Khan Roshan Khan Yousafzai (November 1907 – 19 November 1988) was a Pashtun historian, educationalist, writer and local leader from Pakistan known primarily for being president of the All India Muslim League in Swabi and for writing books on the history of the Pashtun people.

==Biography==
Roshan Khan was born in the village of Nawa Killi, Swabi in 1907 and died on 19 November 1988 in the United States. He was the son of Muhammad Zaman Khan. He wrote many books on the history of Pashtuns. He was a major figure in contemporary Pashto literature. Roshan Khan was also an active member of the movement Khudai Khidmatgar. He was very energetic in the Pakistan Movement and was the president of the Muslim League in Swabi. An area in Swabi, called Roshan Pura is named after him, where his tomb is also located.

==Career==
Khan received his primary education from the Islami School Uthmanzai in Charsadda. Later on, he could not pursue further education due to the worsening conditions during the time of the British Government of India. The changing circumstances diverted his attention towards history. He wrote books on the history of Pashtuns. These books are Tazkira, Pathanon ki Tareekh aur in ki asliat which describes the races of Pashtun tribes and their origins. In addition, he wrote Yousafzai qaum ki sarguzisht, which details the various tribes of Pashtuns. Khan also authored Afghano ki nasli tarikh, which describes the origin of Afghans (Pashtuns) from Bani Israel, (that is, the theory that the Pashtuns are descended from the biblical Israelites). Other booklets include Malika-Sawat, Baba-e-qaum Sheikhmali (RA) among others. His most important work is Tawarikh-e-Hafiz Rehmat Khani, which includes details about the biographies of prominent Pashtun leaders and elders like Hafiz Rehmat Khan, Hafiz Alpuri (Abdulsamad) of Shangla, Ahmed Shah Abdali, Sardar Mohammad Khan, Dost Muhammad Khan and many others. It also sheds light on the important events and wars of Pashtuns with other empires and tribes. Moreover, all the family trees of Pashtun tribes are also discussed in this book. He also discussed the brief history of a famous Pashtun tribe, Shalmani.

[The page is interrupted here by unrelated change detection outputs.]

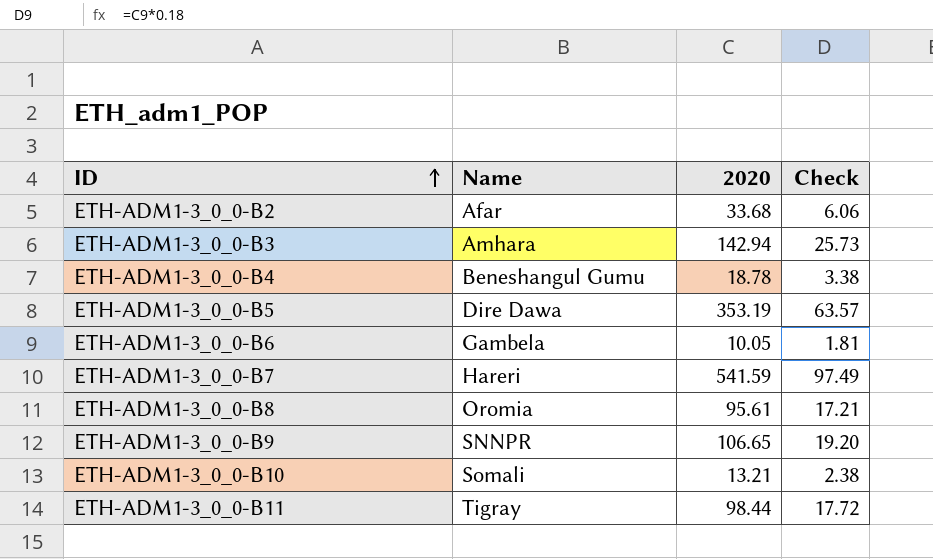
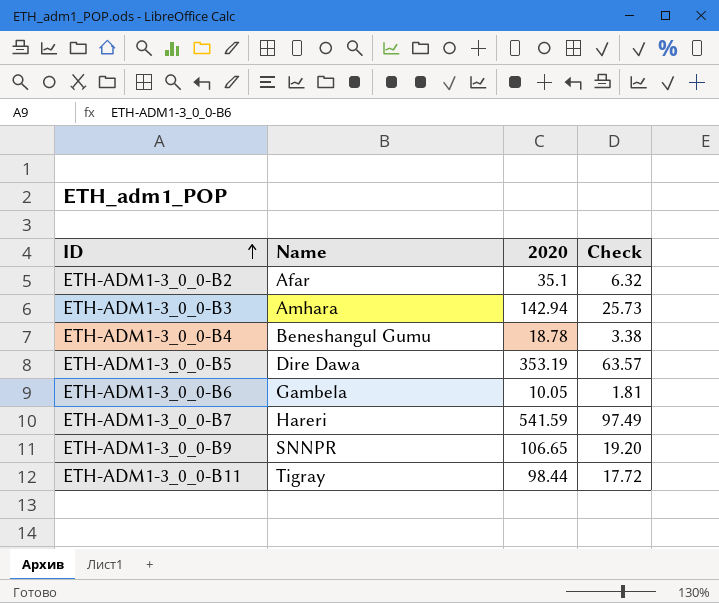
row ETH-ADM1-3_0_0-B8: Oromia | 95.61 | 17.21 -> none
row ETH-ADM1-3_0_0-B10: Somali | 13.21 | 2.38 -> none
ETH-ADM1-3_0_0-B2 | 2020: 33.68 -> 35.1
ETH-ADM1-3_0_0-B2 | Check: 6.06 -> 6.32

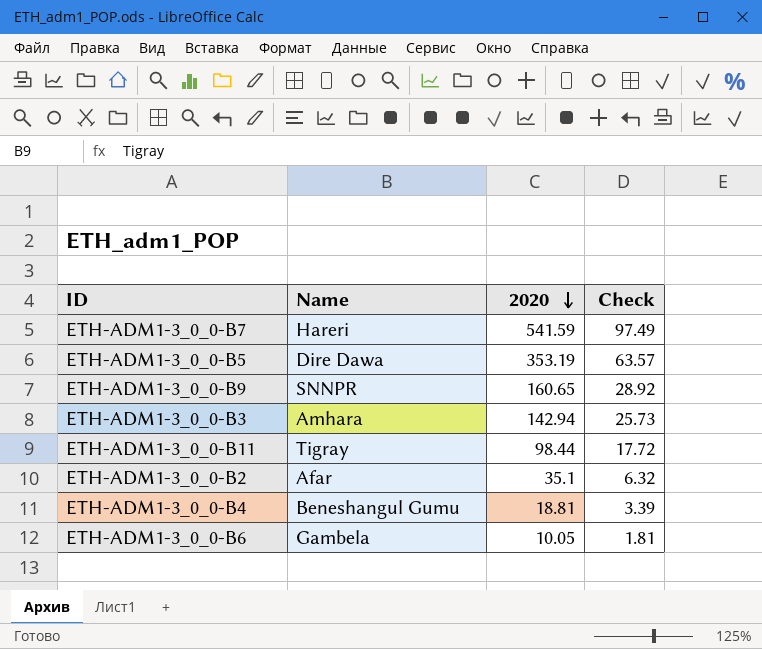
row order: ID ascending -> 2020 descending
ETH-ADM1-3_0_0-B9 | 2020: 106.65 -> 160.65
ETH-ADM1-3_0_0-B9 | Check: 19.20 -> 28.92
ETH-ADM1-3_0_0-B4 | 2020: 18.78 -> 18.81
ETH-ADM1-3_0_0-B4 | Check: 3.38 -> 3.39

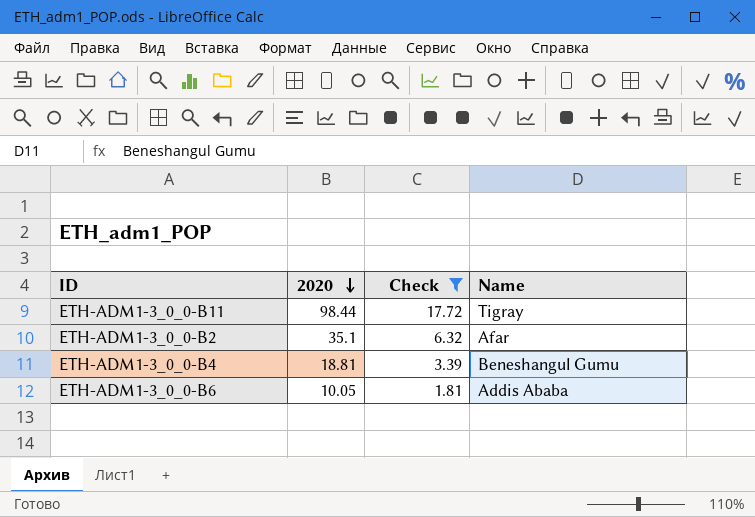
filter: none -> Check <= 17.72
column Name | position: 2 -> 4
ETH-ADM1-3_0_0-B6 | Name: Gambela -> Addis Ababa

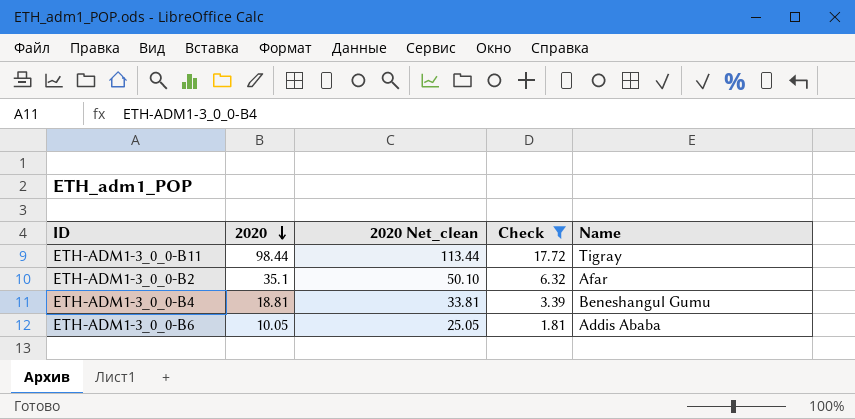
column 2020 Net_clean | formula: none -> [2020] + 15

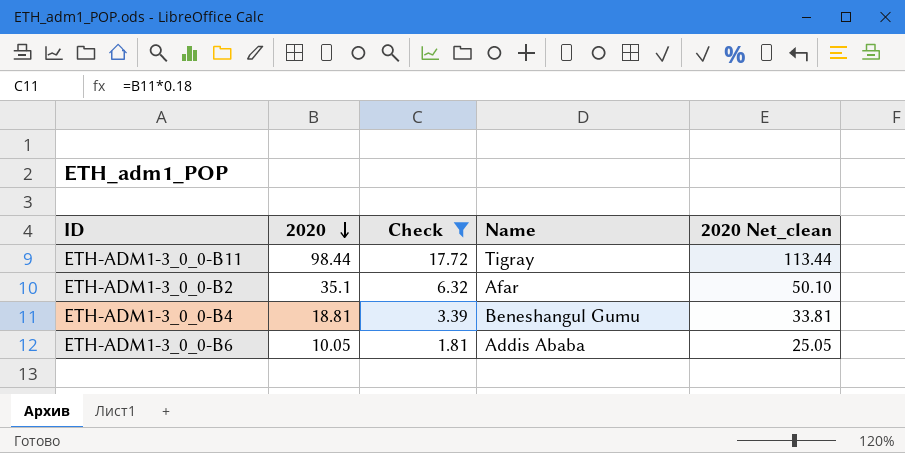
column 2020 Net_clean | position: 3 -> 5

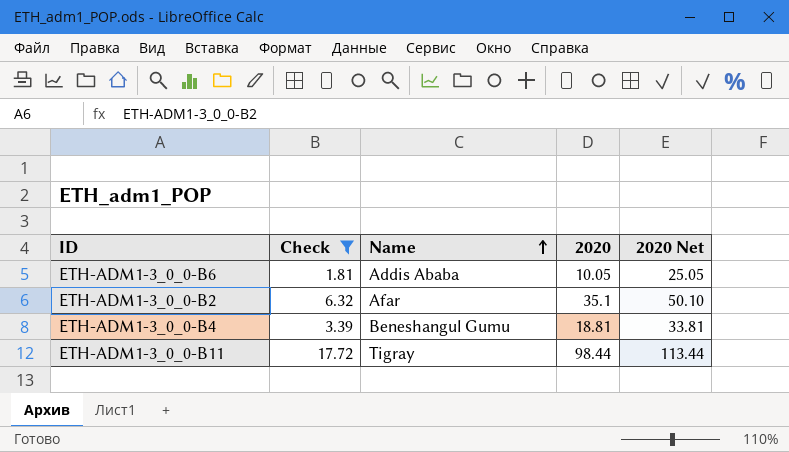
row order: 2020 descending -> Name ascending
column 2020 | position: 2 -> 4
column name: 2020 Net_clean -> 2020 Net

==Books written by Roshan Khan==
- Tawarikh-e Hafiz Rehmat Khani, 3rd Edition, 1977, Peshawar Pushtu Academy, Peshawar University.
- Tazkarah (Pathano ki Asliyat aur in ki Tarikh), 1st Edition, 1980, Karachi Roshan Khan Education Trust.
- Afghano ki Nasli Tarikh, 1st Edition, 1981, Karachi Roshan Khan and Company.
- Yousafzai Qaum ki Sarguzisht, 1st Edition, 1986, Karachi Roshan Khan and Company.
- Malika-e Swat, 1st Edition, 1983, Roshan Khan, Nawan Killi, Swabi District, Pakistan.
- Baba-ye Qaum Sheikhmali (RA), 1st Edition, 1985, Roshan Khan and Company, Phool Chowk, Karachi, Pakistan.

===Malika-e-Swat===
The book Malika-e-Swat includes the story of the wedding of Mughal king Babur to the daughter Bibi Mubaraka Yousafzai of Malik Shahmansoor Yusufzai. This book also describes the events and the times when the Yousafzais entered Swat. Their life and the battles which took place between the king of Swat Sultan Awais and the Yusufzai Pashtuns. The book is mainly about the life and martyrdom of Shaheeda Bibi, who was the sister of Malik Ahmed and was the wife of the king of Swat, Sultan Awais. After her marriage with Sultan Awais she was called the Queen of Sawat.